#### YOUR TASK
Copy out the entries that follow exactly, leaving out the pictures.

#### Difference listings
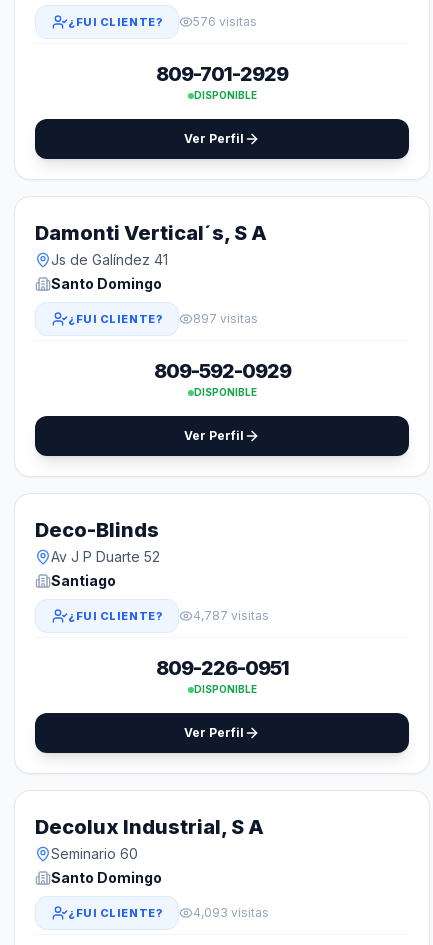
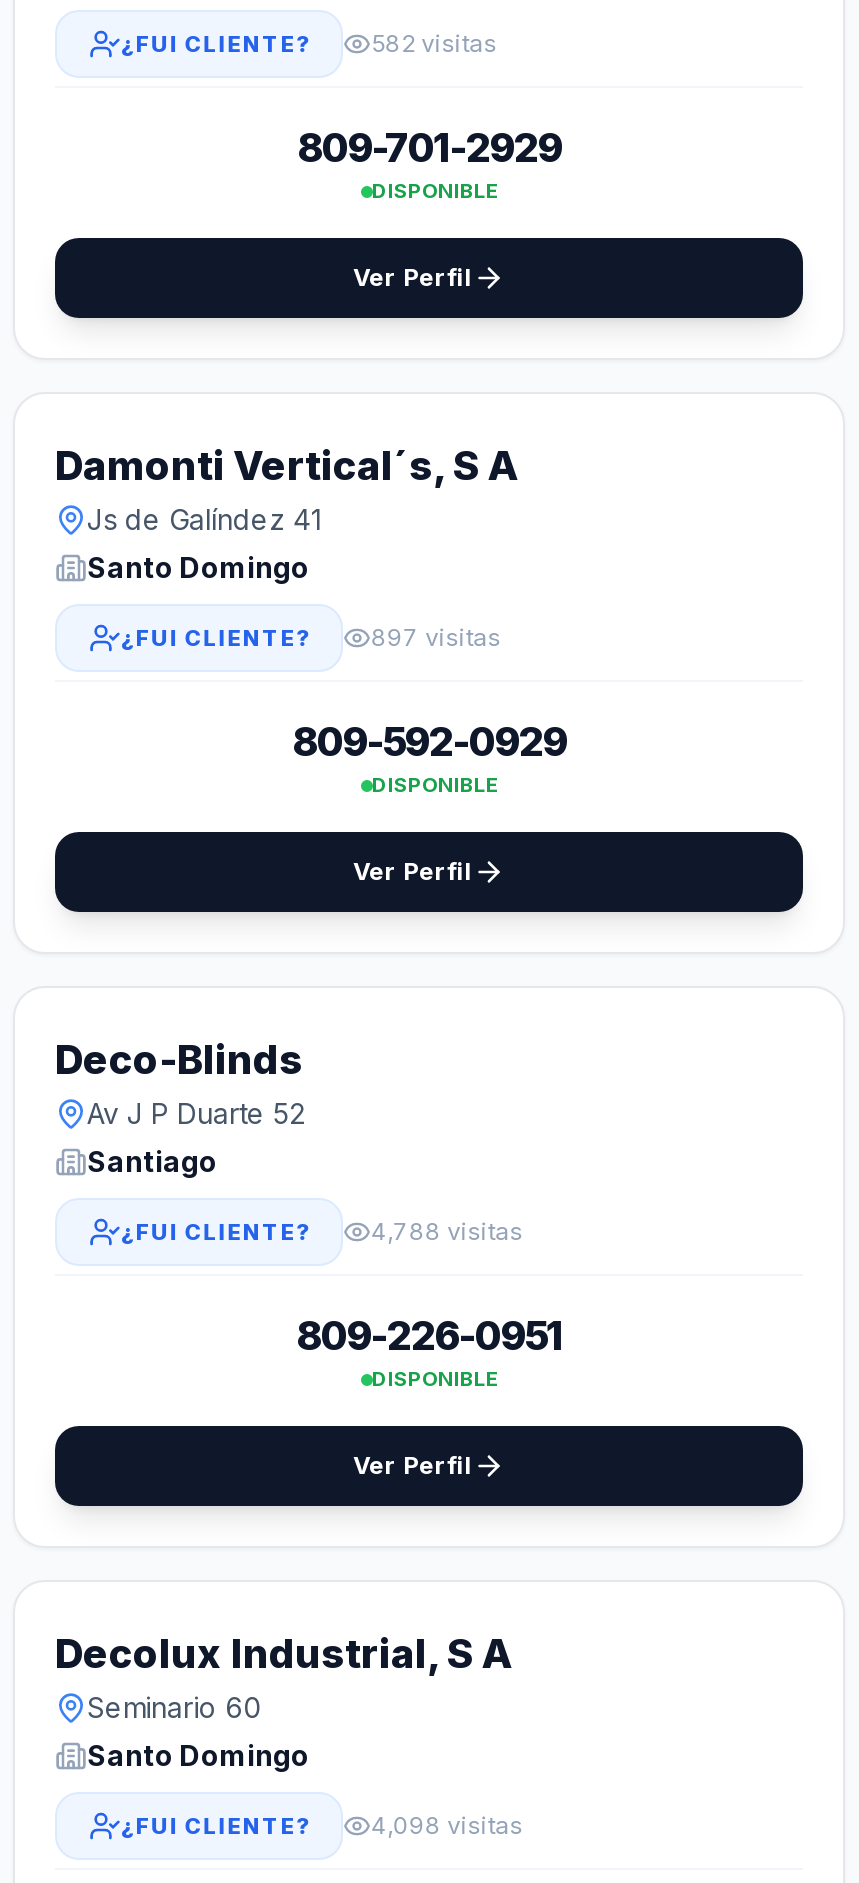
- 576 visitas
+ 582 visitas

- 4,787 visitas
+ 4,788 visitas

- 4,093 visitas
+ 4,098 visitas
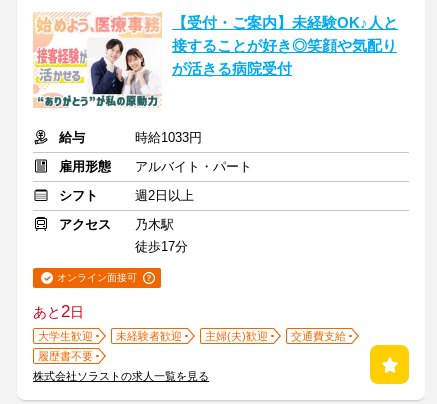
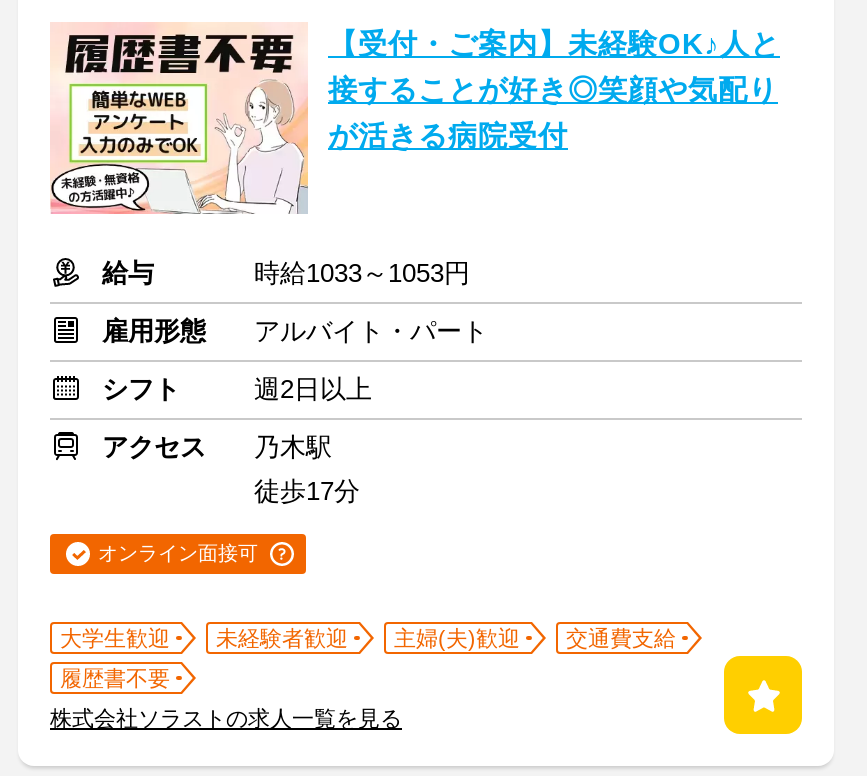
- [image]
- 時給1033円
+ [image]
+ 時給1033～1053円

- あと2日
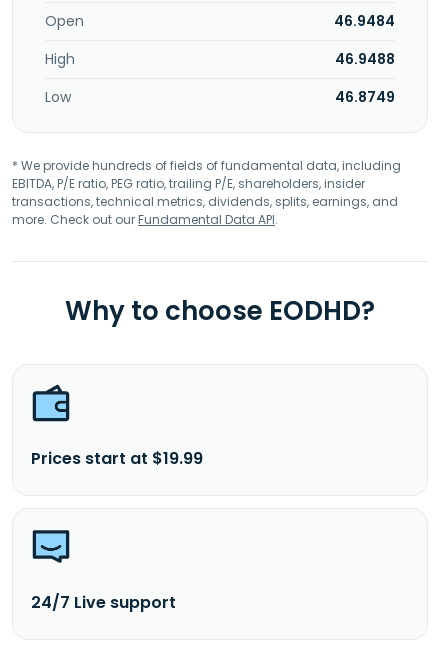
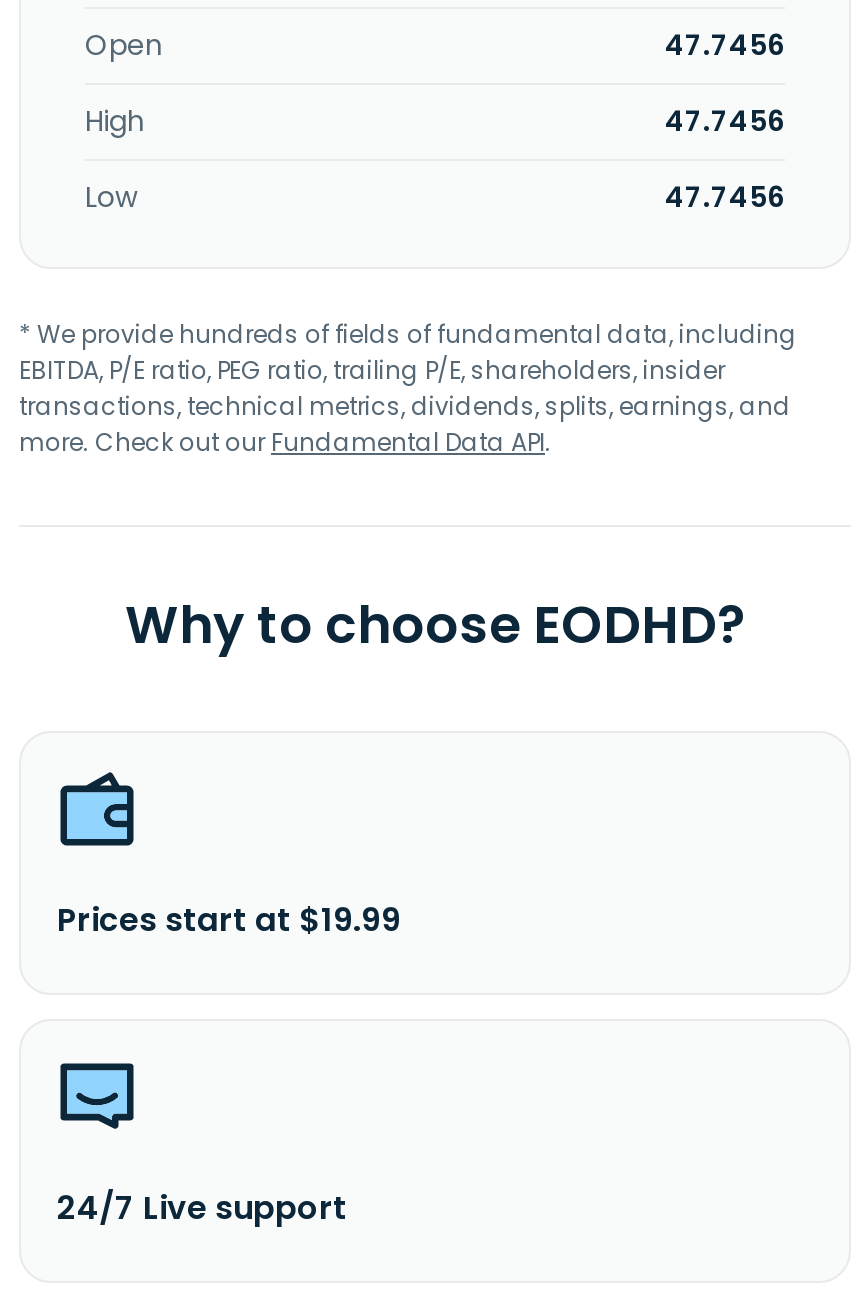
- 46.9484
+ 47.7456

- 46.9488
+ 47.7456

- 46.8749
+ 47.7456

#### EXERCISE OUTPUT
- 576 visitas
+ 582 visitas

- 4,787 visitas
+ 4,788 visitas

- 4,093 visitas
+ 4,098 visitas
- [image]
- 時給1033円
+ [image]
+ 時給1033～1053円

- あと2日
- 46.9484
+ 47.7456

- 46.9488
+ 47.7456

- 46.8749
+ 47.7456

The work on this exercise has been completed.